There were a few pads on the edges of the hyacinth, which otherwise formed impenetrable mats. Hyacinth doesn’t have roots. It just floats and drifts in the wind and current. It severely limits the amount of water you can fish, but it offers shade and escape cover for fish. It also harbors a rich diversity of aquatic life that provides food.

“Last time we were here, Carson picked up a clump,” Griffis said. “It was just full of bugs and stuff, and these brown earthworms were in it. He started throwing brown plastic worms, and the bass wouldn’t leave it alone. I had been catching them pretty good on Flukes, but that brown worm has been the bomb. Carson figured that out on his own.”

Griffis likes a plastic Fluke because of its tendency to fall at a backward angle. That allows it to get in front of bass hiding under lily pads. They often won’t move to hit a worm or a jig sinking vertically, but they can’t resist a Fluke.

“Not when it darts down there and hits them on the nose,” Griffis said. “They just want to kill it.”

Griffis caught a 2-pound largemouth with a brown worm under a lily pad, and another smaller bass the same way. About an hour before sunset, bass started feeding. We heard and saw giant boils and splashes, but we could not get those fish to bite. We finally gave up around dark and looked forward to better fishing in the morning.

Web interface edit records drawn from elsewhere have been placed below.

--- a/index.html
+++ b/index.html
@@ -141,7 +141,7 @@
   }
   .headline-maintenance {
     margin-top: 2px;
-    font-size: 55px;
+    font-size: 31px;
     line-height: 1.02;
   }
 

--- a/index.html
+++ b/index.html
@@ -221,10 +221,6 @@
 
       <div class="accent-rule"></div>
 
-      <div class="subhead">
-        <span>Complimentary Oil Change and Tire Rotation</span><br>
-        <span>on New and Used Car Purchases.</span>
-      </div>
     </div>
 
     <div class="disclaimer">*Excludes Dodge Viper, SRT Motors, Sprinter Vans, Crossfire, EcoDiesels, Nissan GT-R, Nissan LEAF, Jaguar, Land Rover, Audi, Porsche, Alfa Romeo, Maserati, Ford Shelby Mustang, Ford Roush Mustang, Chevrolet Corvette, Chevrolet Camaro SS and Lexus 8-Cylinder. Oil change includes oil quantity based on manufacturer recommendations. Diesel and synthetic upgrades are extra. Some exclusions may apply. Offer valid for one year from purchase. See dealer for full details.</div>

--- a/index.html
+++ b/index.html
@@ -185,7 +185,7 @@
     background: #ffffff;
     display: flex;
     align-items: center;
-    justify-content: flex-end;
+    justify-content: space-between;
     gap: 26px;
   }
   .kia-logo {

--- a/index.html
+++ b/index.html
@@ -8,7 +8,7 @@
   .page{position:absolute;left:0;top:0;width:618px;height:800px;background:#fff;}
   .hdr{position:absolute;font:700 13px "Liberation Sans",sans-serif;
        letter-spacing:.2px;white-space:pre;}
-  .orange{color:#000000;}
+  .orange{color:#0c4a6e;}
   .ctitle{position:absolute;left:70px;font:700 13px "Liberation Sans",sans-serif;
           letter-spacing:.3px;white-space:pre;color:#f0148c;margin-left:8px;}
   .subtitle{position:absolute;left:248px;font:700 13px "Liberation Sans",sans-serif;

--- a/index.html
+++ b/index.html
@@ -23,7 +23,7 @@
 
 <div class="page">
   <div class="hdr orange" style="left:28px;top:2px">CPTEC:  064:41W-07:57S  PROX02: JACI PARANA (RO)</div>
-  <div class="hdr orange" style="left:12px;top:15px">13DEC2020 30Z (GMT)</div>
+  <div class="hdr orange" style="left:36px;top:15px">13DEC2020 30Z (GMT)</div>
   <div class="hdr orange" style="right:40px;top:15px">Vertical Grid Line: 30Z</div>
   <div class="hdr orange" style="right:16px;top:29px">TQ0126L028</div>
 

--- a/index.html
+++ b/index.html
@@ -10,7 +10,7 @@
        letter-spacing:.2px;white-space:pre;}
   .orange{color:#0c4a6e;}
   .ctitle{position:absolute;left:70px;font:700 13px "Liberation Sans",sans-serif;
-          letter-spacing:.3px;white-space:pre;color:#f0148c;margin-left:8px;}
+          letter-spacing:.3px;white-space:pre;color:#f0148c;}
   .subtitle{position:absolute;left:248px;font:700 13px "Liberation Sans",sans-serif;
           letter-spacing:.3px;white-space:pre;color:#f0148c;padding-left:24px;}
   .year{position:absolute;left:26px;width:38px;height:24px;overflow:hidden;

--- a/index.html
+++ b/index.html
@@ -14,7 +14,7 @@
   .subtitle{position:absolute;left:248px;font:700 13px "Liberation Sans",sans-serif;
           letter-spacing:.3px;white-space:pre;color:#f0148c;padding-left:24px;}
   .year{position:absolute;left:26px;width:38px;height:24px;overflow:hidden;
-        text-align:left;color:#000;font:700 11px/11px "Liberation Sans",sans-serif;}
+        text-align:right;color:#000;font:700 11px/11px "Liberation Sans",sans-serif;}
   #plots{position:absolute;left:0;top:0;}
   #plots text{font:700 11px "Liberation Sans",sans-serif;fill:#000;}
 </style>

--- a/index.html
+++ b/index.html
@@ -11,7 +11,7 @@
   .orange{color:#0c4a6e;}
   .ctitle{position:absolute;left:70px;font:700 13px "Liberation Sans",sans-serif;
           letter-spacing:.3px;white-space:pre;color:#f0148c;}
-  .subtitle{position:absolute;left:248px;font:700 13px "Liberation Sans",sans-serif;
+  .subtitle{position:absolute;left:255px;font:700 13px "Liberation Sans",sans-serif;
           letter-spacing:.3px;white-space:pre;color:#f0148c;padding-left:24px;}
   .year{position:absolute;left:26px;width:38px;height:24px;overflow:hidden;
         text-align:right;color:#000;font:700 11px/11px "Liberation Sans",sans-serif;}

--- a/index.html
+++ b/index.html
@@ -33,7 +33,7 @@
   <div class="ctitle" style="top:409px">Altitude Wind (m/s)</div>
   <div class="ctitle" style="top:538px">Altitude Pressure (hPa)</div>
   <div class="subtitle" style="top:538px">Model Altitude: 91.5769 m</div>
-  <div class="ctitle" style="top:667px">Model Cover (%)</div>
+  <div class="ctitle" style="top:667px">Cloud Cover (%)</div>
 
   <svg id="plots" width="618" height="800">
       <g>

We launched the boat at sunrise and entered the canal. The temperature was about 58 degrees, and thick fog hung over the warm water. We motored carefully into Post Lake and fished the edge of the hyacinth against the channel. Behind us was a stunning sight. A blazing yellow sun was just beginning to rise above the trees, and it lit the fog in the canal like fire. It made me think of Deep Purple’s Smoke on the Water. I snapped a few photos that were every bit as beautiful as the real thing. I’m glad I did because it didn’t last long.

Turning our attention back to fishing, we got scattered bites under lily pads, but they were the right kind of bites. Griffis stuck one fish that bowed his rod and stripped line, but it wrapped around a lily pad stem and pulled free. I failed to drive the hook home on a couple of good bites of my own.

Just a few feet away, in a small gap between hyacinth clumps, a monster largemouth jumped out of the water and pounced on something on the surface.

“Whatever that fish ate was pretty big,” Griffis said. “I bet it won’t eat again for the rest of the day.”

Griffis recalled an incident during the Arkansas Big Bass Bonanza several years ago. A monster bass chased a bream that sought refuge on top of a lily pad.

“It was a big bluegill, a keeper-size bluegill,” Griffis said. “It jumped on top of that pad and stayed there until it died.”

That’s the kind of bass that inhabits this part of the Arkansas, the kind that produces a five-fish limit weighing 35 pounds in a recent tournament.

Unfortunately, they didn’t want to play with us that day, but we’ll try them again soon.